Single by Three Dog Night

from the album Hard Labor
- B-side: "Anytime Babe"
- Released: June 1974
- Genre: Rock
- Length: 4:45 (album) 3:07 (single)
- Label: Dunhill 15001
- Songwriter: John Hiatt
- Producer: Jimmy Ienner

Three Dog Night singles chronology
| "The Show Must Go On" (1974) | "Sure As I'm Sittin' Here" (1974) | "Play Something Sweet (Brickyard Blues)" (1974) |

= Sure As I'm Sittin' Here =

"Sure As I'm Sittin' Here" is a song written and originally performed by John Hiatt.

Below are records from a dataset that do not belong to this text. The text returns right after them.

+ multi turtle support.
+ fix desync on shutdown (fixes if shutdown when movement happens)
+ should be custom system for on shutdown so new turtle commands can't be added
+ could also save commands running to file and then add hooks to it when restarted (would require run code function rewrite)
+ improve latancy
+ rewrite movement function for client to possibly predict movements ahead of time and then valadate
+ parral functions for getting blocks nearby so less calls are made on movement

Hiatt released the original version of the song as a single in February, 1974, and included it on his debut album Hangin' Around the Observatory. Hiatt's version of "Sure As I'm Sittin' Here" failed to chart.

==Other Versions==
- Three Dog Night released the song as a single in mid 1974, where it reached #16 on the Billboard chart and #18 in Canada in 1974. Three Dog Night's version of "Sure As I'm Sittin' Here" was produced by Jimmy Ienner. It was featured on their 1974 album, Hard Labor. Though they would make the top 40 in both US and Canada with two further singles, this was Three Dog Night's final top 20 hit.